■ **What you will do**
Would you return the entries below exactly from the line containing "total: 31847.52 -> 28020.45" onward, ending with the final line and including it, and nothing else?

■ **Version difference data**
......

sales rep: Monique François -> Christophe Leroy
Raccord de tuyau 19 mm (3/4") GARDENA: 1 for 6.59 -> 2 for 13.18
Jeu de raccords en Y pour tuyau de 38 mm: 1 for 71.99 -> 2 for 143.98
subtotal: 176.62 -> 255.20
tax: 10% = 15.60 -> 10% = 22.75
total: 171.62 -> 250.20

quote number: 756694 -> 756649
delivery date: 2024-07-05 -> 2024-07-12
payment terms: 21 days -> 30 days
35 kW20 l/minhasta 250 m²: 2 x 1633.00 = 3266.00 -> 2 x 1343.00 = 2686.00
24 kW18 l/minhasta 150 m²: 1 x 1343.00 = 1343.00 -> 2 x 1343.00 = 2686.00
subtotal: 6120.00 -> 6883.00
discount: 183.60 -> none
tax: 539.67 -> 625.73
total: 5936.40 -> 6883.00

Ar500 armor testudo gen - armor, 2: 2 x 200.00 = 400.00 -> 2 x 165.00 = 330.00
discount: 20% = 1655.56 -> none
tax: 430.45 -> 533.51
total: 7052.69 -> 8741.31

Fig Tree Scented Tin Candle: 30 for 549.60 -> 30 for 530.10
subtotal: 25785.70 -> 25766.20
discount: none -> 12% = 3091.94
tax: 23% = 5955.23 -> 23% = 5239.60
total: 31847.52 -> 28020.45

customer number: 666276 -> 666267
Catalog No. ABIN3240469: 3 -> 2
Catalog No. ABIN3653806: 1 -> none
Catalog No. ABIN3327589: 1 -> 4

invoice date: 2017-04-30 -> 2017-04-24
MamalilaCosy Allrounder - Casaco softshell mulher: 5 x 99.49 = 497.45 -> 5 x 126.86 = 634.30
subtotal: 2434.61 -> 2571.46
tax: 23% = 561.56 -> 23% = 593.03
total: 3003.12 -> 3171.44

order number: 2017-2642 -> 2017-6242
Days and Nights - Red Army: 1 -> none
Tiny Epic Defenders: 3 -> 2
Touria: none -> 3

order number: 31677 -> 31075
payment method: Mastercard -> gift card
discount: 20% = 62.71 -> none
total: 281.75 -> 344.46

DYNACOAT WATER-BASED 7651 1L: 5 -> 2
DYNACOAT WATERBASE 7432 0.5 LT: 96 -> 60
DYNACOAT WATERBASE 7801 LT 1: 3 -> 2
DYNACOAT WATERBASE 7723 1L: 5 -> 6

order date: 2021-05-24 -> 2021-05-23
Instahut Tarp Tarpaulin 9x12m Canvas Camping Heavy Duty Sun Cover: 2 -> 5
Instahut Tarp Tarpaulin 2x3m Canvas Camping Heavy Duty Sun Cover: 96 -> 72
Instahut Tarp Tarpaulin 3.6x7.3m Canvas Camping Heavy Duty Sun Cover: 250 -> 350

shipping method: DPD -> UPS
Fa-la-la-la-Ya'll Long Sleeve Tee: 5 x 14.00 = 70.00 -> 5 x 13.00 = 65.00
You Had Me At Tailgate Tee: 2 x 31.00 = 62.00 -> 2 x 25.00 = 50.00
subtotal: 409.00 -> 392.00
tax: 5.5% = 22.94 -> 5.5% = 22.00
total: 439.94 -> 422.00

......

■ **Response**
total: 31847.52 -> 28020.45

customer number: 666276 -> 666267
Catalog No. ABIN3240469: 3 -> 2
Catalog No. ABIN3653806: 1 -> none
Catalog No. ABIN3327589: 1 -> 4

invoice date: 2017-04-30 -> 2017-04-24
MamalilaCosy Allrounder - Casaco softshell mulher: 5 x 99.49 = 497.45 -> 5 x 126.86 = 634.30
subtotal: 2434.61 -> 2571.46
tax: 23% = 561.56 -> 23% = 593.03
total: 3003.12 -> 3171.44

order number: 2017-2642 -> 2017-6242
Days and Nights - Red Army: 1 -> none
Tiny Epic Defenders: 3 -> 2
Touria: none -> 3

order number: 31677 -> 31075
payment method: Mastercard -> gift card
discount: 20% = 62.71 -> none
total: 281.75 -> 344.46

DYNACOAT WATER-BASED 7651 1L: 5 -> 2
DYNACOAT WATERBASE 7432 0.5 LT: 96 -> 60
DYNACOAT WATERBASE 7801 LT 1: 3 -> 2
DYNACOAT WATERBASE 7723 1L: 5 -> 6

order date: 2021-05-24 -> 2021-05-23
Instahut Tarp Tarpaulin 9x12m Canvas Camping Heavy Duty Sun Cover: 2 -> 5
Instahut Tarp Tarpaulin 2x3m Canvas Camping Heavy Duty Sun Cover: 96 -> 72
Instahut Tarp Tarpaulin 3.6x7.3m Canvas Camping Heavy Duty Sun Cover: 250 -> 350

shipping method: DPD -> UPS
Fa-la-la-la-Ya'll Long Sleeve Tee: 5 x 14.00 = 70.00 -> 5 x 13.00 = 65.00
You Had Me At Tailgate Tee: 2 x 31.00 = 62.00 -> 2 x 25.00 = 50.00
subtotal: 409.00 -> 392.00
tax: 5.5% = 22.94 -> 5.5% = 22.00
total: 439.94 -> 422.00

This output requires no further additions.